Chicago provides a perfect example of the aerotropolis’ accessibility conundrum. An old city with a historically strong center, Chicago now strikes a delicate balance between the transit-oriented past and the automobile-dependent present. In the midst of its shift toward the latter, Chicago happened to build the largest airport in the world (more recently surpassed by Atlanta’s airport). Another half century since O’Hare’s construction, Chicago still has a largely radial transit and road network that both center on the Loop and link the airport to the rest of the city with just a few spokes.
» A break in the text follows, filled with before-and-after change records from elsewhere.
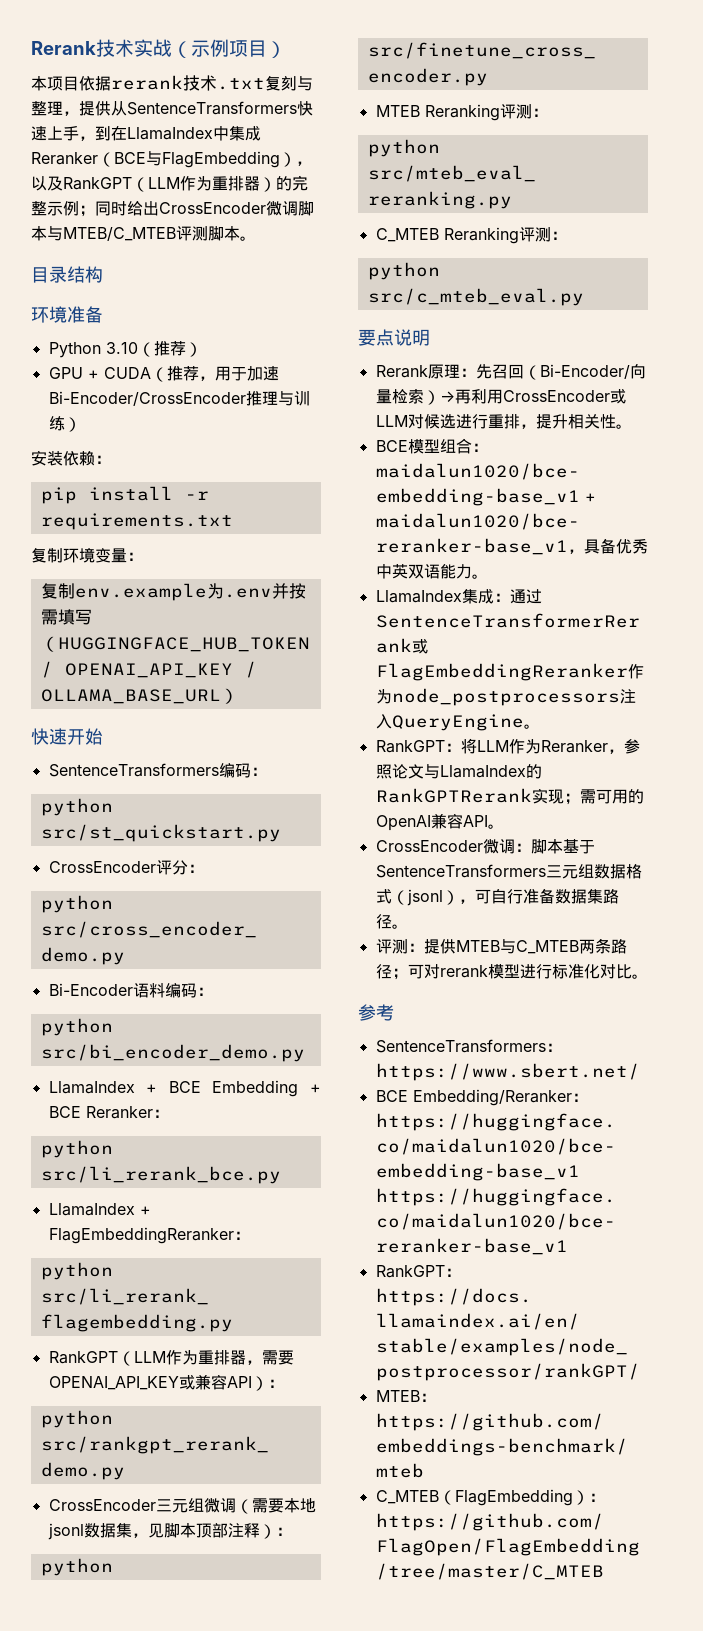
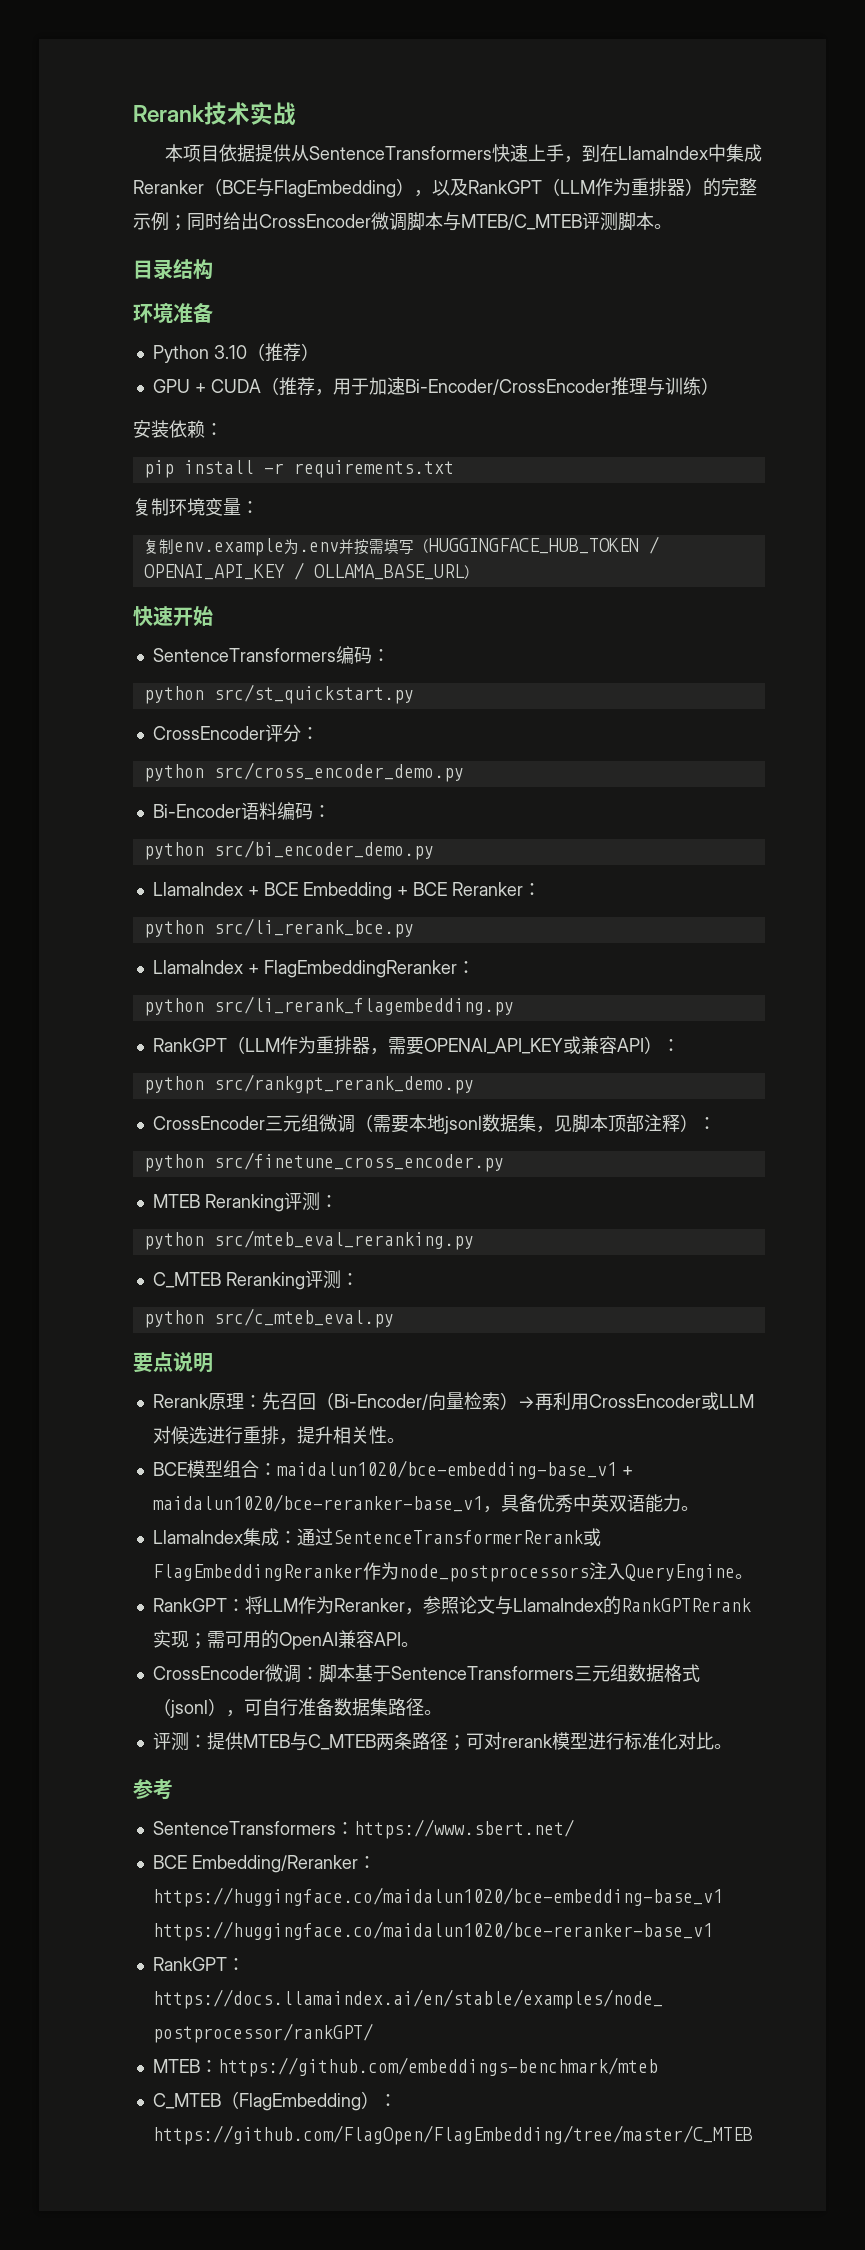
- Rerank技术实战（示例项目）
+ Rerank技术实战
- 本项目依据rerank技术.txt复刻与整理，提供从SentenceTransformers快速上手，到在LlamaIndex中集成Reranker（BCE与FlagEmbedding），以及RankGPT（LLM作为重排器）的完整示例；同时给出CrossEncoder微调脚本与MTEB/C_MTEB评测脚本。
+ 本项目依据提供从SentenceTransformers快速上手，到在LlamaIndex中集成Reranker（BCE与FlagEmbedding），以及RankGPT（LLM作为重排器）的完整示例；同时给出CrossEncoder微调脚本与MTEB/C_MTEB评测脚本。

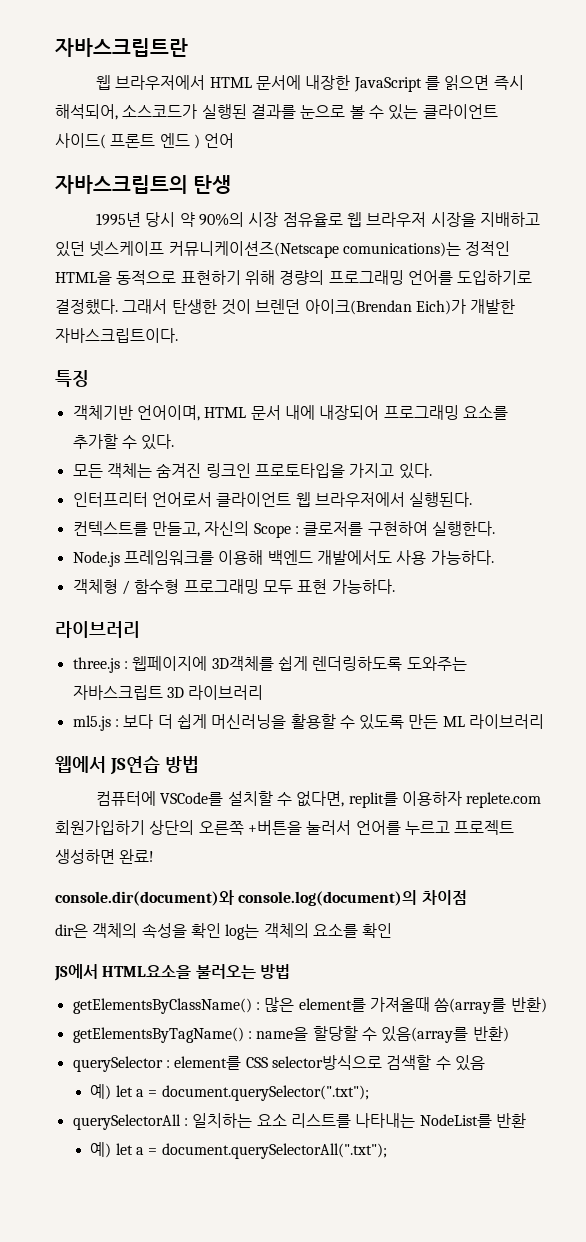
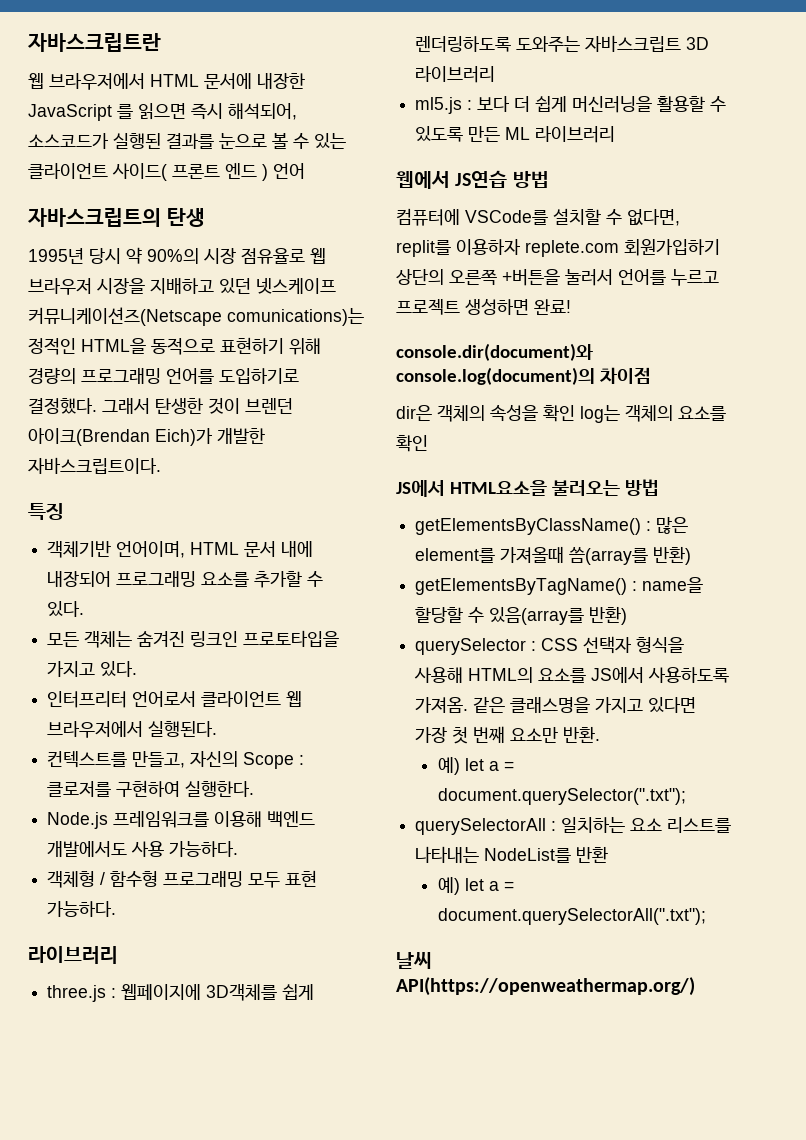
- querySelector : element를 CSS selector방식으로 검색할 수 있음
+ querySelector : CSS 선택자 형식을 사용해 HTML의 요소를 JS에서 사용하도록 가져옴. 같은 클래스명을 가지고 있다면 가장 첫 번째 요소만 반환.
+ 날씨 API(https://openweathermap.org/)

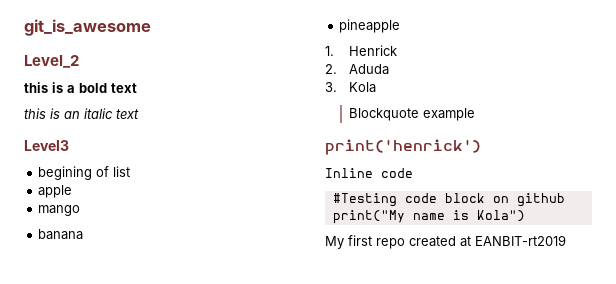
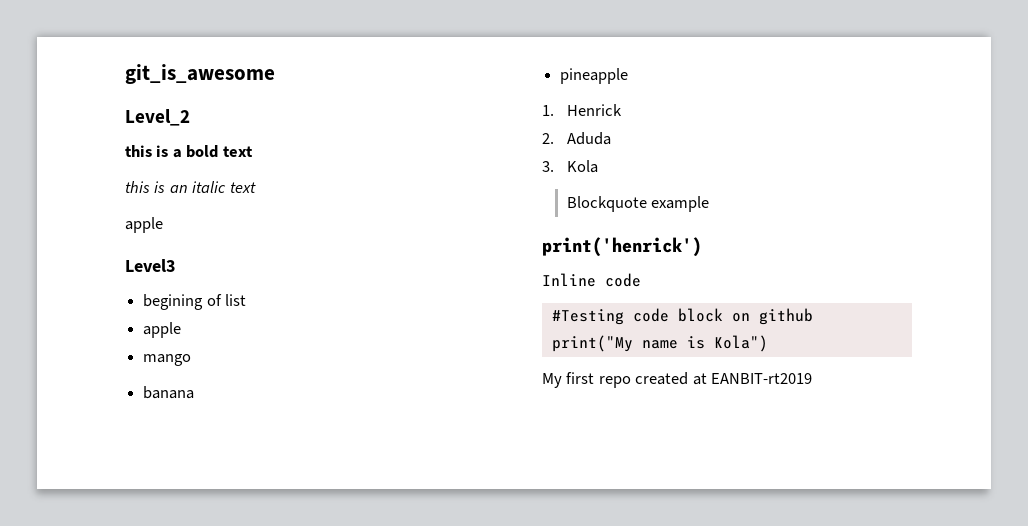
  this is an italic text
+ apple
Not that Chicago’s planners are to blame for the situation. After all, most of the metropolitan area’s transit infrastructure predates O’Hare, as does much of the city’s residential and commercial development. A hundred years of booming development can’t be reproduced overnight. Furthermore, an airport-generated commercial area still needs to have the actual airport at its center, and airports don’t offer accessible or vibrant public spaces like many downtowns can. An airport is likely to generate a sprawling and automobile-dependent aerotropolis, and to some extent that’s unavoidable.

How to integrate the aerotropolis into the metropolis, then? Considering Chicago’s example, a dual-centered metropolis offers an opportunity to create a vibrant and dense corridor between the two hubs. The rail transit network in Chicago, as mentioned above, focuses on the Loop but connects it to O’Hare via the Blue Line. The path between the two offers an easy commute to either employment center and features exciting, walkable neighborhoods and commercial areas that have thrived since before the airport even existed. Thus, the aerotropolis may affect cities negatively in certain ways, but that second central business district might also produce distinct advantages for parts of those cities.


(Photo from Flickr user Wouter Kiel.)

1 comment:

Jared said...

Appropriately, I was just reading (and reviewing) the 1968 'Airport' - one of those disaster novels that hasn't dated particularly well.

Still, however bad the thriller elements are (and they're pretty bad), the novel does a good job conveying the scale and complexity of the airport ecosystem - the relationships with neighboring communities, traffic, weather, government, etc. etc. Even down to the micro issues of managing the retail displays in the various concourses.